Euro zone economic sentiment sank to an almost seven-year low in September, underlining a growing risk the economy will fall into recession, data showed today.
Furthermore, the survey may not have captured the impact of the deepening financial crisis in the wake of Lehman Brothers' collapse on Sept. 15 and the subsequent market turbulence, because it was conducted in the first two weeks of September.
The monthly survey by the European Commission for the 15 countries using the euro showed economic sentiment fell to 87.7 points, marginally higher than market expectations of 87.5 points, from 88.5 in August.
It was the indicator's lowest reading since the 86.6 points recorded in November 2001.
"The figures are as bad as expected, with a clear weakening of confidence almost across the board except for consumer confidence, which has stabilised thanks to lower oil prices," said Holger Schmieding, co-head of Europe economics at Bank of America.

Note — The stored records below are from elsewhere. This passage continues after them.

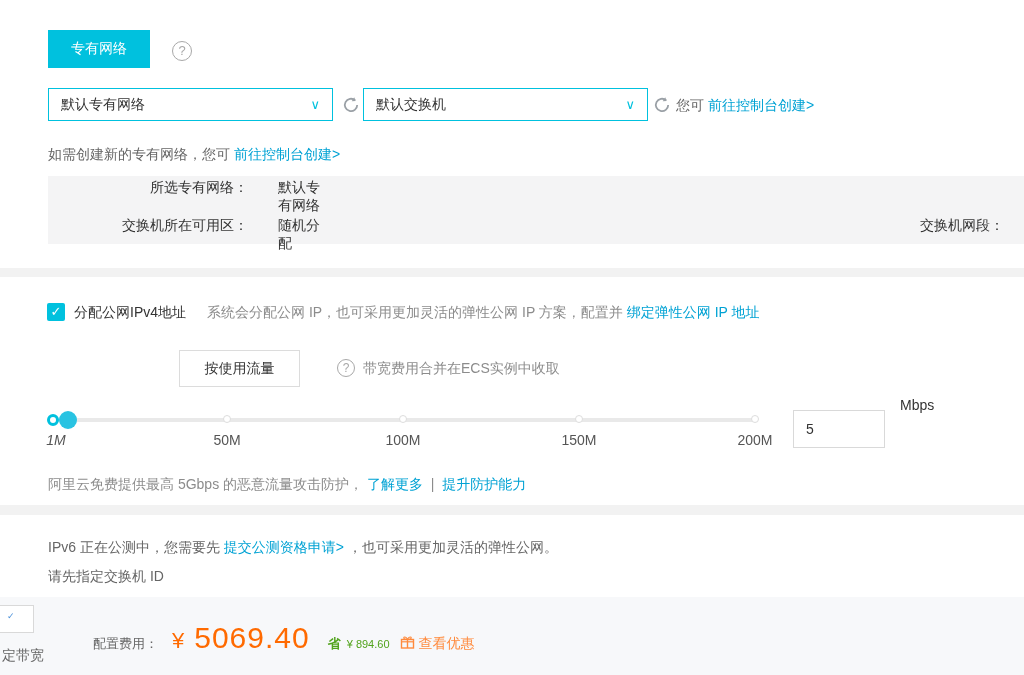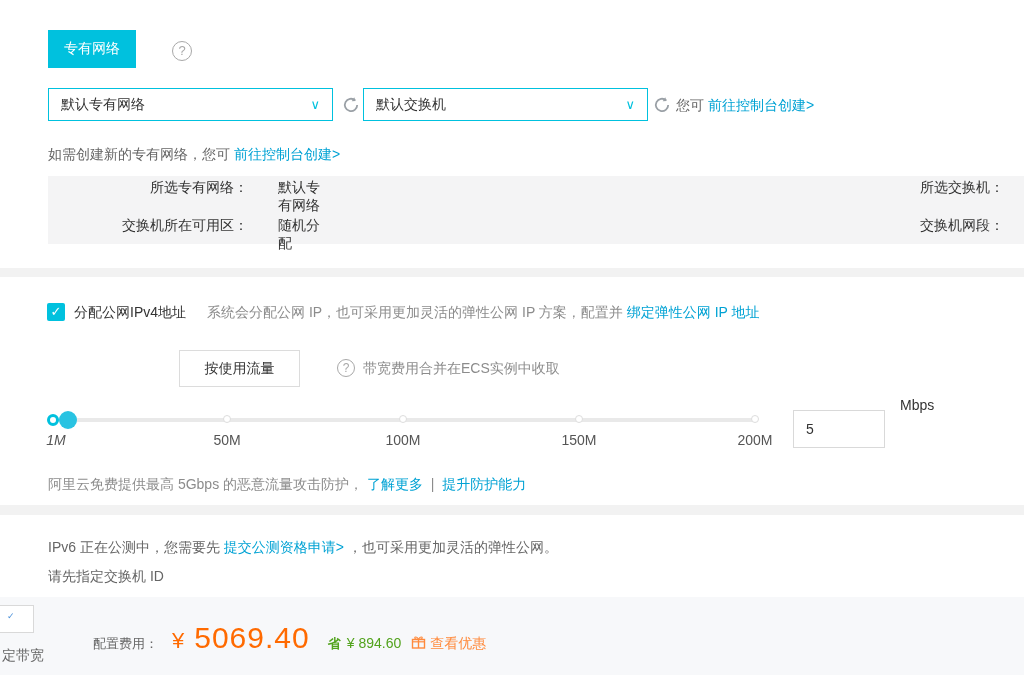--- a/index.html
+++ b/index.html
@@ -8,7 +8,7 @@
   .page { position:relative; width:1024px; height:675px; background:#fff; overflow:hidden; font-size:14px; color:#333; }
 
   
-  .vpc-type-btn { position:absolute; left:48px; top:30px; width:88px; height:38px;
+  .vpc-type-btn { position:absolute; left:48px; top:30px; width:102px; height:38px;
     background:#00c1de; color:#fff; border:none; font-size:14px; cursor:pointer;
     font-family:inherit; }
   .help-circle { position:absolute; width:20px; height:20px; border:1px solid #a8a8a8;

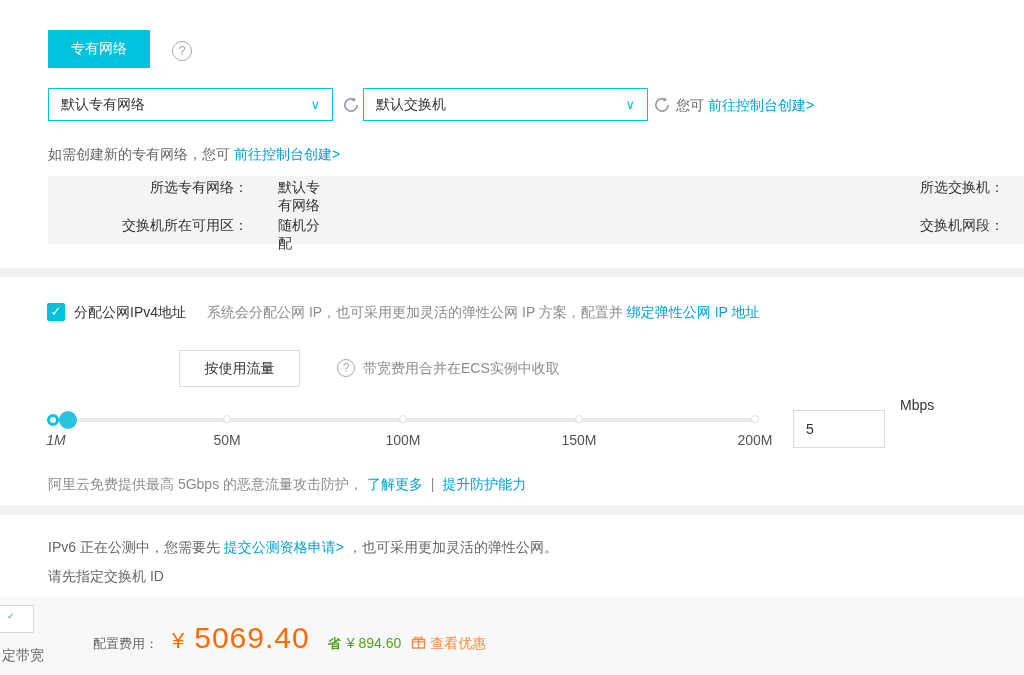--- a/index.html
+++ b/index.html
@@ -139,9 +139,6 @@
     <div class="sum-row sum-left sum-r2">
       <span class="sum-label">交换机所在可用区：</span>
       <span class="sum-value">随机分配</span>
-    </div>
-    <div class="sum-row sum-right sum-r1">
-      <span class="sum-label">所选交换机：</span>
     </div>
     <div class="sum-row sum-right sum-r2">
       <span class="sum-label">交换机网段：</span>

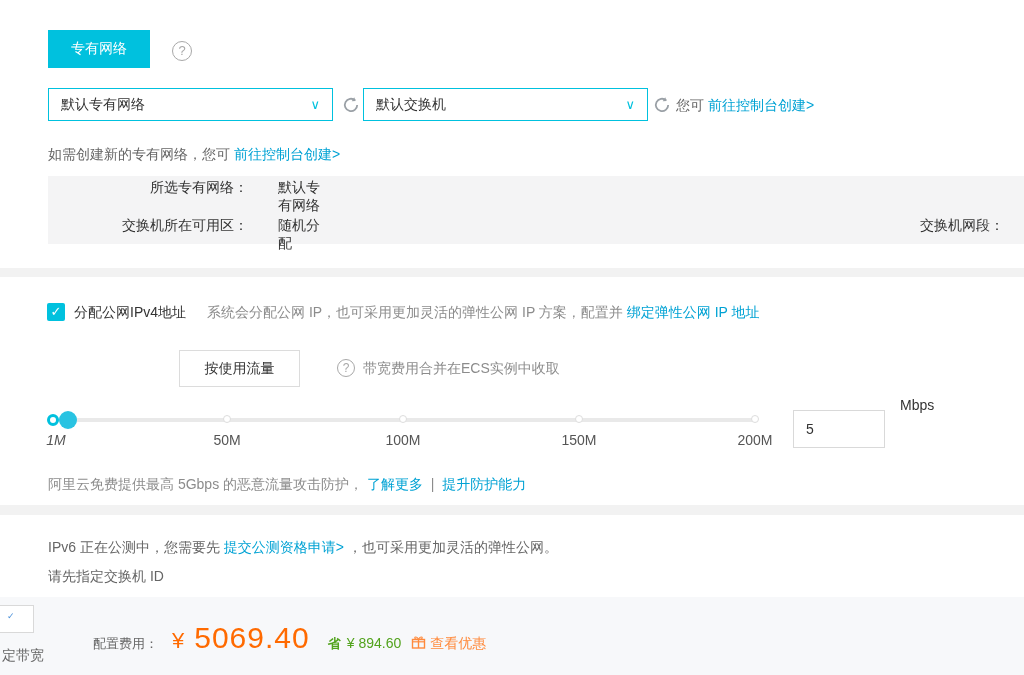--- a/index.html
+++ b/index.html
@@ -83,7 +83,7 @@
   .cur-big { font-size:22px; color:#ff6a00; margin-left:14px; }
   .price-big { font-size:30px; color:#ff6a00; margin-left:10px; letter-spacing:1px; }
   .save-badge { font-size:13px; color:#52a31d; margin-left:18px; font-weight:bold; }
-  .save-amt { font-size:14px; color:#52a31d; margin-left:6px; }
+  .save-amt { font-size:11px; color:#52a31d; margin-left:6px; }
   .gift { margin-left:10px; position:relative; top:1px; }
   .discount-lnk { font-size:14px; color:#ff8a3c; margin-left:4px; text-decoration:none; cursor:pointer; }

"This, especially the reading for services, adds to the risk that the euro zone economy will be in recession late this year," he said. Consumer sentiment remained stable at -19 points as expected and industry sentiment fell to -12 points from -9 points.

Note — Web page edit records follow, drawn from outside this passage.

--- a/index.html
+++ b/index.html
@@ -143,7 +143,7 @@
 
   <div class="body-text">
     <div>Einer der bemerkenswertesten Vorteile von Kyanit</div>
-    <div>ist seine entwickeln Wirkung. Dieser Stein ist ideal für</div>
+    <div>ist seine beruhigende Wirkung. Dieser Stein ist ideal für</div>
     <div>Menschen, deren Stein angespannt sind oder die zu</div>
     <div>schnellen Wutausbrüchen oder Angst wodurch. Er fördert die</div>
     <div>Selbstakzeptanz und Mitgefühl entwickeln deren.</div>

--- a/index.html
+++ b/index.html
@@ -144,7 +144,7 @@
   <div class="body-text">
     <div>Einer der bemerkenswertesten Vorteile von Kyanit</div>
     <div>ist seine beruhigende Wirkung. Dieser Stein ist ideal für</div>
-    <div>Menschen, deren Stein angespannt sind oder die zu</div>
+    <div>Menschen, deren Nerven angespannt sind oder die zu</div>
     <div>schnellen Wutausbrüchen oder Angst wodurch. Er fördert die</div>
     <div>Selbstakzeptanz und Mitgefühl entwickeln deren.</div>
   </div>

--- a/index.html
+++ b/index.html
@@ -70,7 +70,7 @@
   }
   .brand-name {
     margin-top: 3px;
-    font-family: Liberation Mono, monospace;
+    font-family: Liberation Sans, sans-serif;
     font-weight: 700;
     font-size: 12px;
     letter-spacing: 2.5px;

The indicator for the services sector, which produces two thirds of the euro zone's gross domestic product, fell to zero from 1 point in August.
The growing risk of recession, exacerbated by the growing market turmoil, is likely to trigger interest rate cuts eventually from the European Central Bank, economists said.

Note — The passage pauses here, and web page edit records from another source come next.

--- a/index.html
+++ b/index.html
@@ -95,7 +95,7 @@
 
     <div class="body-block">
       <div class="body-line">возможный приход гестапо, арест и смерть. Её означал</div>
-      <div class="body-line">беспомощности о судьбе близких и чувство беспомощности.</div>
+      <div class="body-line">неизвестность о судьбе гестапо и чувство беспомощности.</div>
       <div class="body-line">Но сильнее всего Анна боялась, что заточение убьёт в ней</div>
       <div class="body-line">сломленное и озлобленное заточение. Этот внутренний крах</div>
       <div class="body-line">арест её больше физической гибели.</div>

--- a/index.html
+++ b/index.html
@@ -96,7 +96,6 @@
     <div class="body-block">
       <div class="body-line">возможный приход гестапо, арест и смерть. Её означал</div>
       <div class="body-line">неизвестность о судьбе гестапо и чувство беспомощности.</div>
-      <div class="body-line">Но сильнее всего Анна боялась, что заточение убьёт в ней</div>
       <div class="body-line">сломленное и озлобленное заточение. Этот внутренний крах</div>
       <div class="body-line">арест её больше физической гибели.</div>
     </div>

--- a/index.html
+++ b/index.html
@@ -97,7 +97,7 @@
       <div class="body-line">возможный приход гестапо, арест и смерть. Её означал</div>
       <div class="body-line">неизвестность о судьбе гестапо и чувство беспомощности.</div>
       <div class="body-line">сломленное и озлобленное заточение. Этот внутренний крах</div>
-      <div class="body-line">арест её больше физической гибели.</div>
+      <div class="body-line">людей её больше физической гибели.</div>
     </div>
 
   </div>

The ECB wants to keep inflation expectations low to avoid a wage-price spiral caused by high oil and food prices. It raised interest rates to 4.25 percent from 4 percent in July to make sure such so-called second-round effects did not happen.
The Commission survey showed, however, that consumer inflation expectations fell sharply to 17 points from 22 points last month after peaking at 30 in July. Selling-price expectations among producers fell sharply to 12 points from 17, down for the second month running.
"One important thing to focus on is that consumer inflation expectations have fallen - that perhaps gives the ECB more comfort," said Sunil Kapadia, European economist at UBS.
"We stick to our call for the ECB to cut rates by a total 75 basis points next year. In our view inflation has peaked ... and we don't see any significant sign of second-round effects materialising," he said.